• REQUIREMENT: State how many lines in the listing below hold the string "Steiner"; nothing else is wanted.
(MATERIAL PROVIDED)
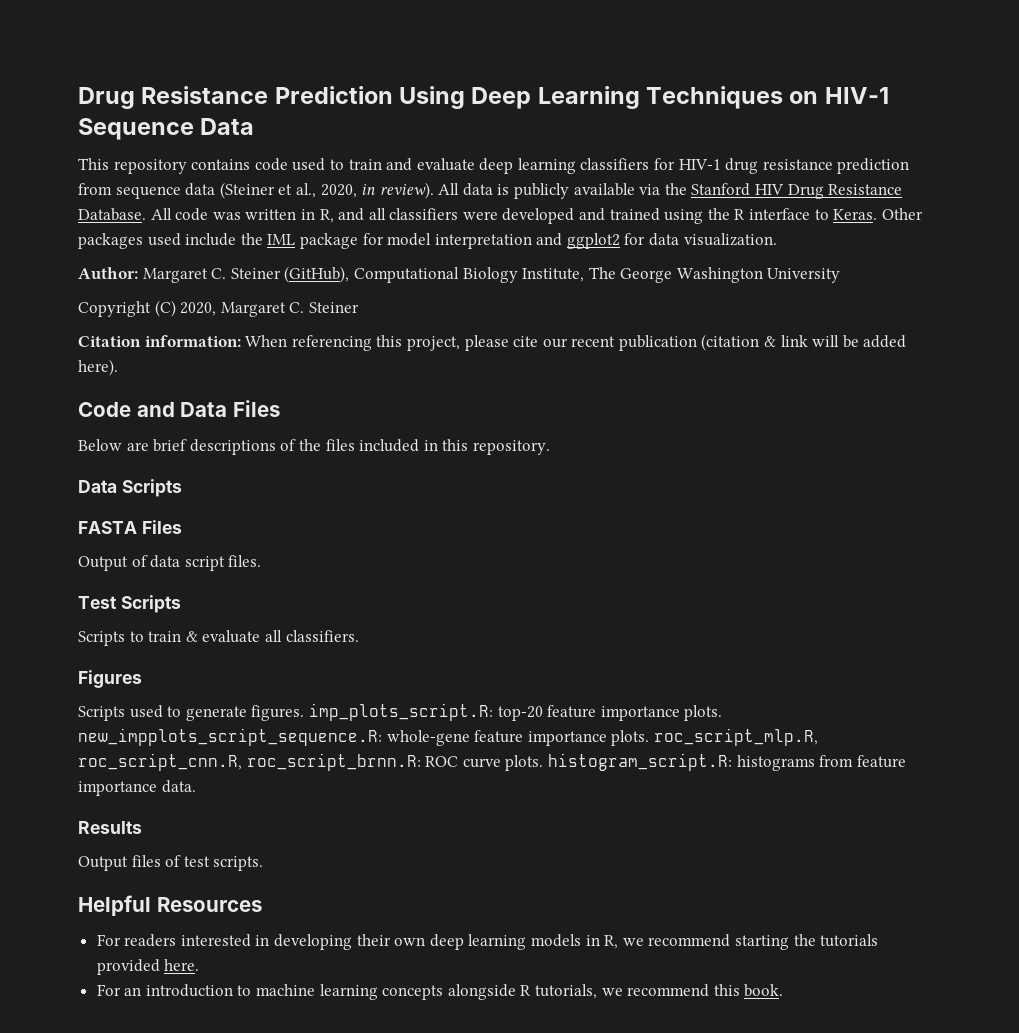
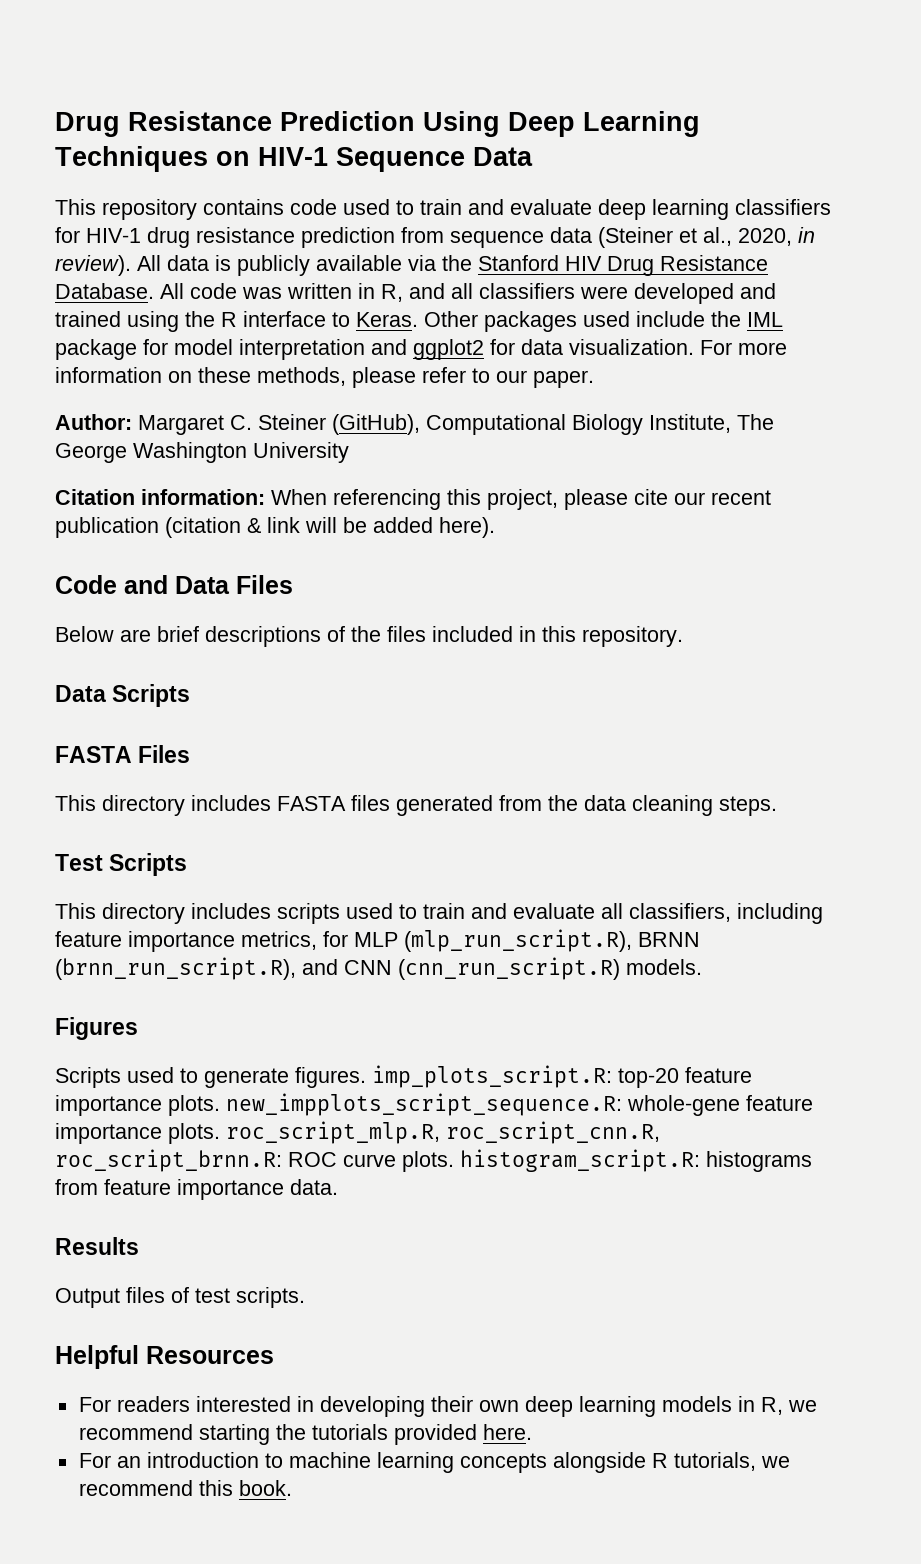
(777, 239) none -> [700,340,787,355] [55,367,594,388] For more information on these methods, please refer to our paper.
[78,300,359,317] // Copyright (C) 2020, Margaret C. Steiner -> (349, 452) none
[78,555,262,571] [78,595,181,613] [78,631,198,646] Output of data script files. // Test Scripts // Scripts to train & -> [55,795,777,816] [55,853,188,876] [55,903,507,924] This directory includes FASTA files generated from the data cleaning steps. // Test Scripts // This directory includes scripts used to train and
[285,630,359,642] classifiers. -> [629,903,823,924] [55,929,700,952] [55,957,702,980] classifiers, including feature importance metrics, for MLP (mlp_run_script.R), BRNN (brnn_run_script.R), and CNN (cnn_run_script.R) models.

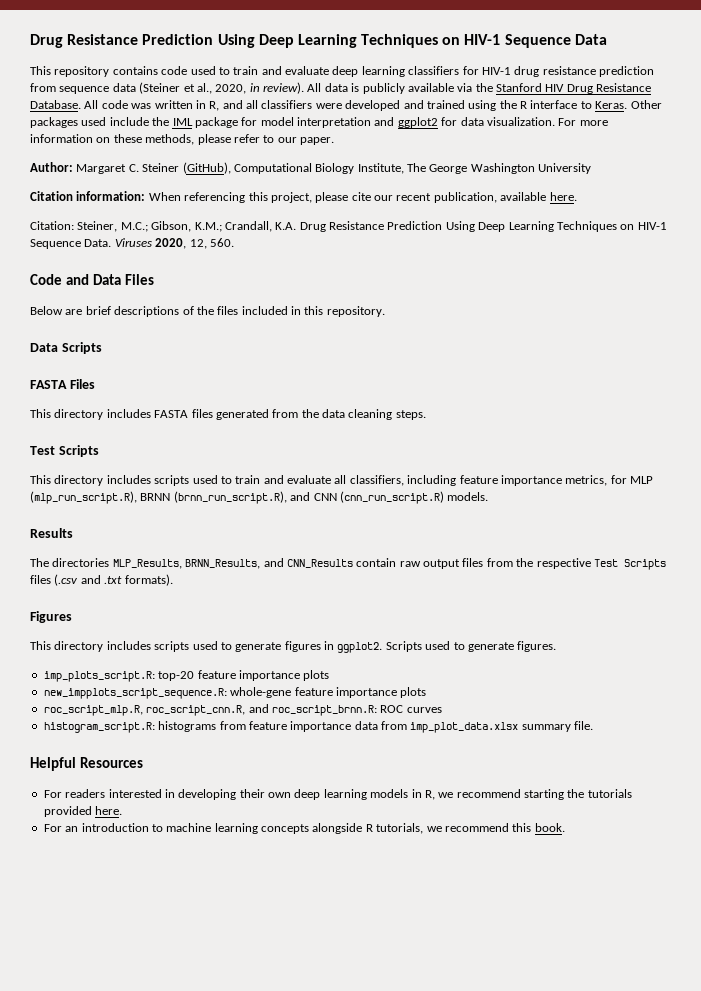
[55,517,495,538] publication (citation & link will be added here). -> [433,192,577,203] [30,221,667,232] [30,238,234,249] publication, available here. // Citation: Steiner, M.C.; Gibson, K.M.; Crandall, K.A. Drug Resistance Prediction Using Deep Learning Techniques on HIV-1 Sequence Data. Viruses 2020, 12, 560.
[55,1017,138,1040] Figures // -> [30,528,73,538] [30,558,666,570] [30,574,173,586] [30,611,72,623] [30,641,383,653] Results // The directories MLP_Results, BRNN_Results, and CNN_Results contain raw output files from the respective Test Scripts files (.csv and .txt formats). // Figures // This directory includes scripts used to generate figures in ggplot2.
(366, 1077) none -> (557, 646) //
[168,1095,220,1116] plots. -> [303,670,330,681] plots //
[168,1123,220,1144] plots. -> [400,687,427,698] plots //
(660, 1132) none -> [248,704,269,713] and
[343,1151,454,1172] curve plots. -> [406,707,442,713] curves //
[290,1179,338,1195] [55,1237,139,1255] [55,1287,305,1308] data. // Results // Output files of test scripts. -> [354,721,594,733] data from imp_plot_data.xlsx summary file.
(End MATERIAL PROVIDED)
• SOLUTION FOR THIS TASK: 2